Input material:
--*--

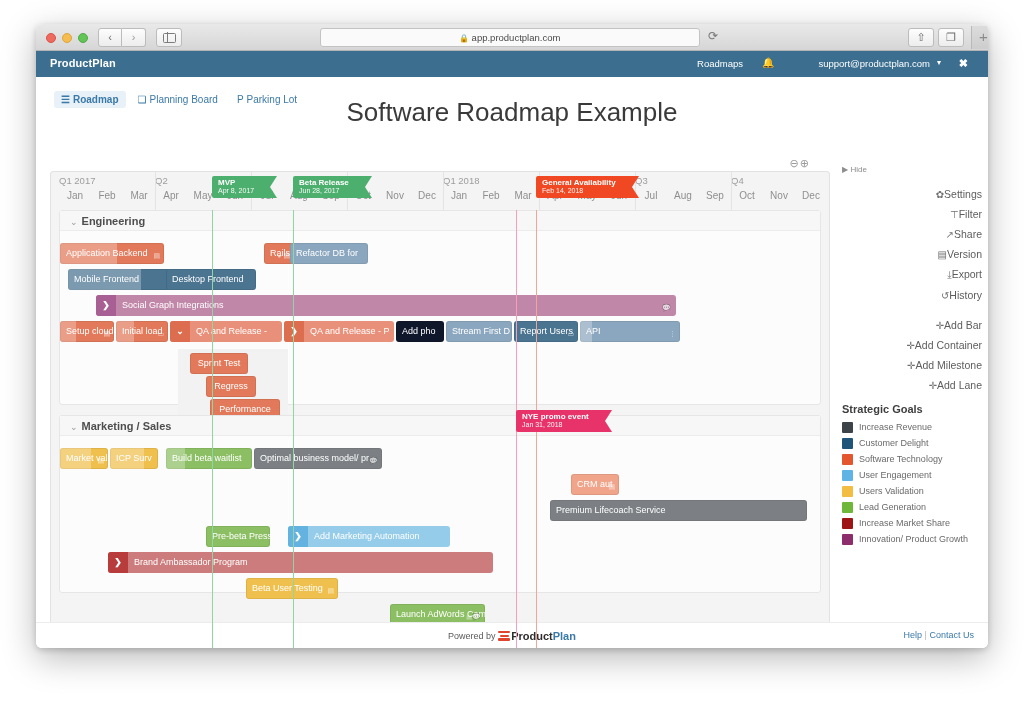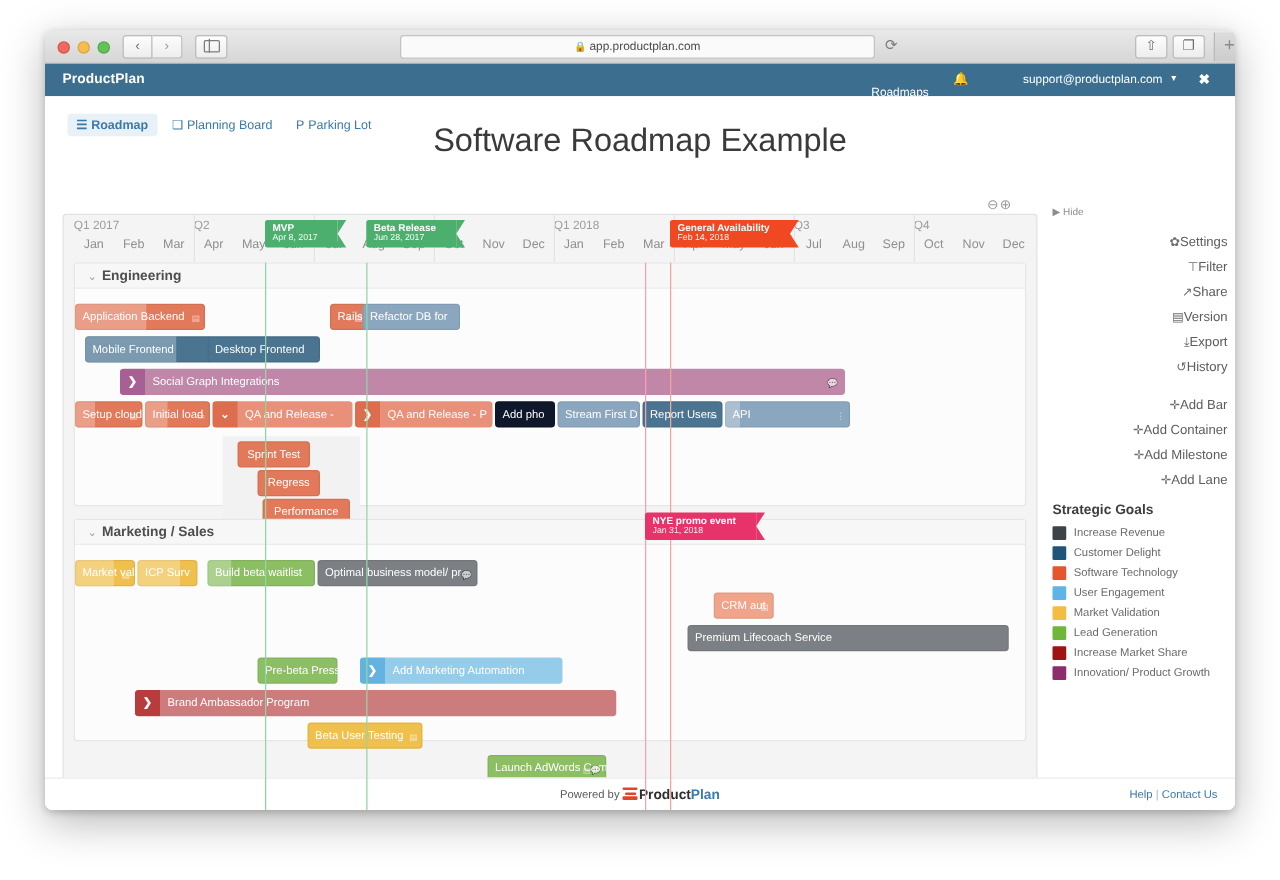--- a/index.html
+++ b/index.html
@@ -65,21 +65,21 @@
   #plustab { position:absolute; left:935px; top:2px; width:24px; height:23px;
     background:linear-gradient(to bottom,#dcdcdc,#cdcdcd); border-left:1px solid #b9b9b9;
     color:#8a8a8a; font-size:15px; text-align:center; line-height:22px;}
 
   
   #appnav {
     position: relative; height: 26px;
     background: #3b6e8f; color: #ffffff;
   }
   #brand { position:absolute; left:14px; top:6px; font-size:11px; font-weight:bold; letter-spacing:.1px;}
-  #navRoadmaps { position:absolute; right:245px; top:7px; font-size:9.5px;margin-top:11px; }
+  #navRoadmaps { position:absolute; right:245px; top:7px; font-size:9.5px; }
   #navBell { position:absolute; right:213px; top:6px; font-size:10px; }
   #navUser { position:absolute; right:58px; top:7px; font-size:9.5px; }
   #navCaret { position:absolute; right:47px; top:7px; font-size:8px; }
   #navExpand { position:absolute; right:20px; top:6px; font-size:11px; font-weight:bold;}
 
   
   #page { position: relative; height: 571px; background:#ffffff; }
 
   
   #viewtabs { position:absolute; left:18px; top:14px; font-size:10px; }
@@ -365,21 +365,21 @@
           <div class="sideitem"><span class="si">✛</span><span>Add Container</span></div>
           <div class="sideitem"><span class="si">✛</span><span>Add Milestone</span></div>
           <div class="sideitem"><span class="si">✛</span><span>Add Lane</span></div>
         </div>
       <div class="goalstitle">Strategic Goals</div>
       <div id="goals">
           <div class="goal"><span class="sw" style="background: rgb(60, 68, 73);"></span><span>Increase Revenue</span></div>
           <div class="goal"><span class="sw" style="background: rgb(31, 85, 121);"></span><span>Customer Delight</span></div>
           <div class="goal"><span class="sw" style="background: rgb(228, 87, 46);"></span><span>Software Technology</span></div>
           <div class="goal"><span class="sw" style="background: rgb(95, 180, 229);"></span><span>User Engagement</span></div>
-          <div class="goal"><span class="sw" style="background: rgb(242, 189, 66);"></span><span>Market Validation</span></div>
+          <div class="goal"><span class="sw" style="background: rgb(242, 189, 66);"></span><span>Users Validation</span></div>
           <div class="goal"><span class="sw" style="background: rgb(110, 183, 59);"></span><span>Lead Generation</span></div>
           <div class="goal"><span class="sw" style="background: rgb(158, 20, 20);"></span><span>Increase Market Share</span></div>
           <div class="goal"><span class="sw" style="background: rgb(142, 45, 107);"></span><span>Innovation/ Product Growth</span></div>
         </div>
     </div>
 
     <div id="footer">
       <div id="poweredby">
         <span>Powered by</span>
         <span class="pp"><span class="pplogo"><i></i><i></i><i></i></span><span>Product</span><span class="blue">Plan</span></span>

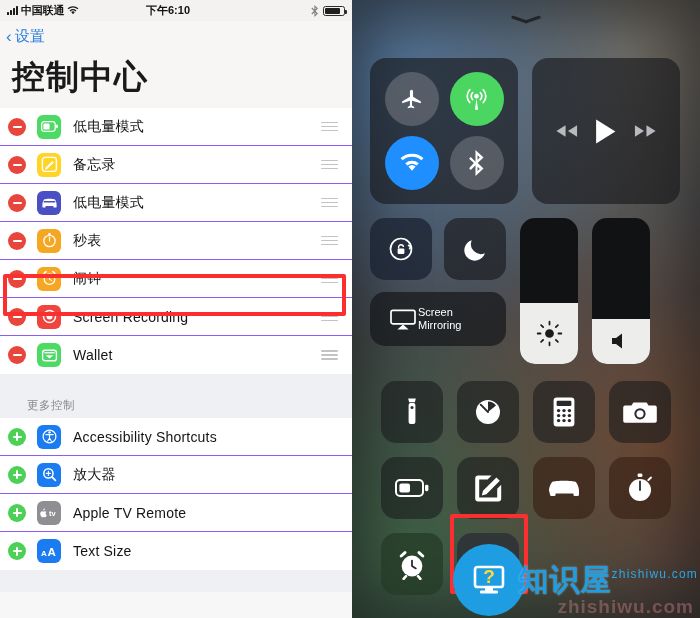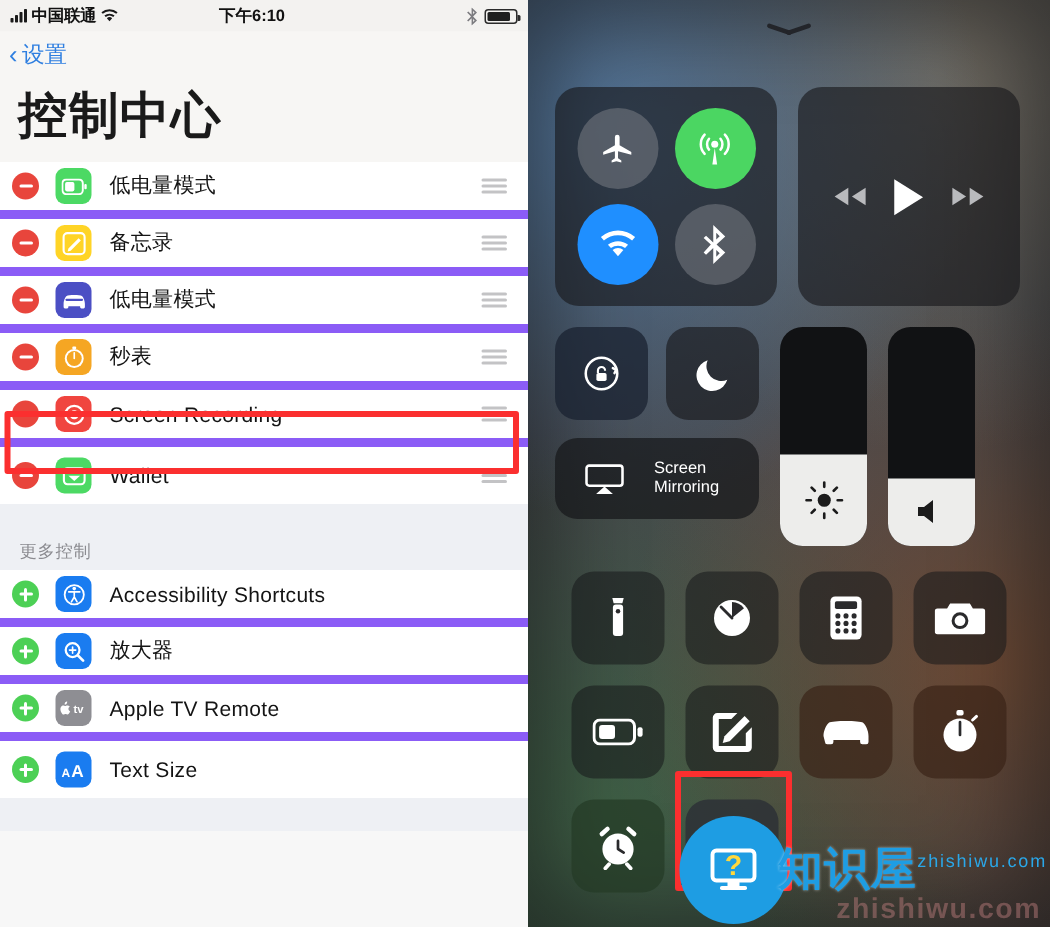--- a/index.html
+++ b/index.html
@@ -33,21 +33,21 @@
   .batt span{display:block;height:100%;width:82%;background:#1f1f1f;border-radius:1px;}
 
   .navbar { height: 30px; display:flex; align-items:center; padding:0 6px; background:#f7f6f4; }
   .back { display:flex; align-items:center; gap:3px; color:#2f7fe0; font-size:15px; cursor:pointer; }
   .chev { font-size: 17px; line-height: 1; font-weight: 500; }
   .bigtitle { font-size: 33px; font-weight: 700; color:#1a1a1a; padding: 4px 12px 8px; letter-spacing:1px; background:#f7f6f4; }
 
   .list { background:#fff; }
   .row {
     height: 38px; display:flex; align-items:center; padding-left: 8px;
-    border-bottom: 6px solid #8b5cf6; background:#fff; position:relative;
+    border-bottom: 1px solid #8b5cf6; background:#fff; position:relative;
   }
   .row:last-child { border-bottom: none; }
   .minus, .plus {
     width: 18px; height: 18px; border-radius: 50%; flex: 0 0 18px;
     display:flex; align-items:center; justify-content:center;
     color:#fff; font-size:15px; font-weight:700; line-height:0;
   }
   .minus { background:#e8453c; }
   .plus { background:#4cd055; }
   .minus b, .plus b { display:block; width:9px; height:2px; background:#fff; border-radius:1px; position:relative; }
@@ -56,21 +56,21 @@
   .appicon {
     width: 24px; height: 24px; border-radius: 6px; margin-left: 11px; flex:0 0 24px;
     display:flex; align-items:center; justify-content:center; position:relative;
     color:#fff; font-size:12px;
   }
   .rowlabel { margin-left: 12px; font-size: 14px; color:#141414; letter-spacing:.2px; }
   .handle { margin-left:auto; margin-right: 14px; width: 17px; display:flex; flex-direction:column; gap:2.5px; cursor:grab; }
   .handle i { display:block; height:1.5px; background:#c3c3c5; border-radius:1px; }
 
   .sechead { height: 44px; background:#eef0f4; display:flex; align-items:flex-end; padding: 0 0 5px 13px; }
-  .sechead span { font-size: 11.5px; color:#8b8b90; letter-spacing:.5px; }
+  .sechead span { font-size: 11.5px; color:#8b8b90; letter-spacing:.5px;margin-left:14px; }
   .tailgap { height: 22px; background:#eef0f4; }
 
   .hl-box {
     position:absolute; border: 4px solid #fb2f2f; border-radius:2px;
     pointer-events:none; z-index: 12;
   }
 
   
   .right {
     position: relative; width: 348px; height: 618px; overflow:hidden;
@@ -111,21 +111,21 @@
   .media { width: 148px; height: 146px; display:flex; align-items:center; justify-content:space-around; padding: 0 14px; }
   .mbtn { display:flex; align-items:center; justify-content:center; }
 
   .cc-row2 { display:flex; gap: 14px; margin-top: 14px; }
   .sqcol { display:flex; flex-direction:column; gap: 12px; }
   .sqrow { display:flex; gap: 12px; }
   .sq { width: 62px; height: 62px; border-radius: 15px; background: rgba(22,23,26,.62);
         display:flex; align-items:center; justify-content:center; }
   .sq.rot { background: rgba(26,34,48,.75); }
   .mirror { width: 136px; height: 54px; border-radius: 15px; background: rgba(22,23,26,.72);
-            display:flex; align-items:center; gap: 20px; padding-left: 20px; }
+            display:flex; align-items:center; gap: 2px; padding-left: 20px; }
   .mirror-label { color:#fff; font-size: 11px; line-height: 1.18; }
   .slider { width: 58px; height: 146px; border-radius: 15px; background:#111214;
             overflow:hidden; display:flex; flex-direction:column; justify-content:flex-end; }
   .slider .fill { background:#ededeb; display:flex; align-items:center; justify-content:center; }
   .slider.bright .fill { height: 42%; }
   .slider.vol .fill { height: 31%; }
 
   .apps { margin-top: 17px; display:grid; grid-template-columns: repeat(4, 62px); gap: 14px 14px; justify-content:center; }
   .app { width:62px; height:62px; border-radius:15px; background: rgba(22,23,26,.55);
          display:flex; align-items:center; justify-content:center; }
@@ -261,20 +261,39 @@
             </svg>
         </div>
         <div class="rowlabel">秒表</div>
         <div class="handle">
             <i></i>
             <i></i>
             <i></i>
           </div>
       </div>
 
+      <div class="row">
+        <div class="minus">
+            <b></b>
+          </div>
+        <div class="appicon" style="background:#f5a623">
+          <svg width="17" height="17" viewBox="0 0 17 17">
+              <circle cx="8.5" cy="9.2" r="5.9" fill="#fff"></circle>
+              <circle cx="8.5" cy="9.2" r="4.6" fill="#f5a623"></circle>
+              <path d="M8.5 9.2V6.1M8.5 9.2l2.3 1.4" stroke="#fff" stroke-width="1" stroke-linecap="round"></path>
+              <path d="M3.1 3.3 5 1.6M13.9 3.3 12 1.6" stroke="#fff" stroke-width="1.6" stroke-linecap="round"></path>
+            </svg>
+        </div>
+        <div class="rowlabel">闹钟</div>
+        <div class="handle">
+            <i></i>
+            <i></i>
+            <i></i>
+          </div>
+      </div>
 
       <div class="row">
         <div class="minus">
             <b></b>
           </div>
         <div class="appicon" style="background:#f0453f">
           <svg width="17" height="17" viewBox="0 0 17 17">
               <circle cx="8.5" cy="8.5" r="6" fill="none" stroke="#fff" stroke-width="1.5"></circle>
               <circle cx="8.5" cy="8.5" r="3" fill="#fff"></circle>
             </svg>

--*--

Using the data above, reproduce exactly the lines from the line that contains "position: relative; width: 348px;" through the line that contains "color:#fff; font-size: 11px;", including both.

Solution:
     position: relative; width: 348px; height: 618px; overflow:hidden;
@@ -111,21 +111,21 @@
   .media { width: 148px; height: 146px; display:flex; align-items:center; justify-content:space-around; padding: 0 14px; }
   .mbtn { display:flex; align-items:center; justify-content:center; }
 
   .cc-row2 { display:flex; gap: 14px; margin-top: 14px; }
   .sqcol { display:flex; flex-direction:column; gap: 12px; }
   .sqrow { display:flex; gap: 12px; }
   .sq { width: 62px; height: 62px; border-radius: 15px; background: rgba(22,23,26,.62);
         display:flex; align-items:center; justify-content:center; }
   .sq.rot { background: rgba(26,34,48,.75); }
   .mirror { width: 136px; height: 54px; border-radius: 15px; background: rgba(22,23,26,.72);
-            display:flex; align-items:center; gap: 20px; padding-left: 20px; }
+            display:flex; align-items:center; gap: 2px; padding-left: 20px; }
   .mirror-label { color:#fff; font-size: 11px; line-height: 1.18; }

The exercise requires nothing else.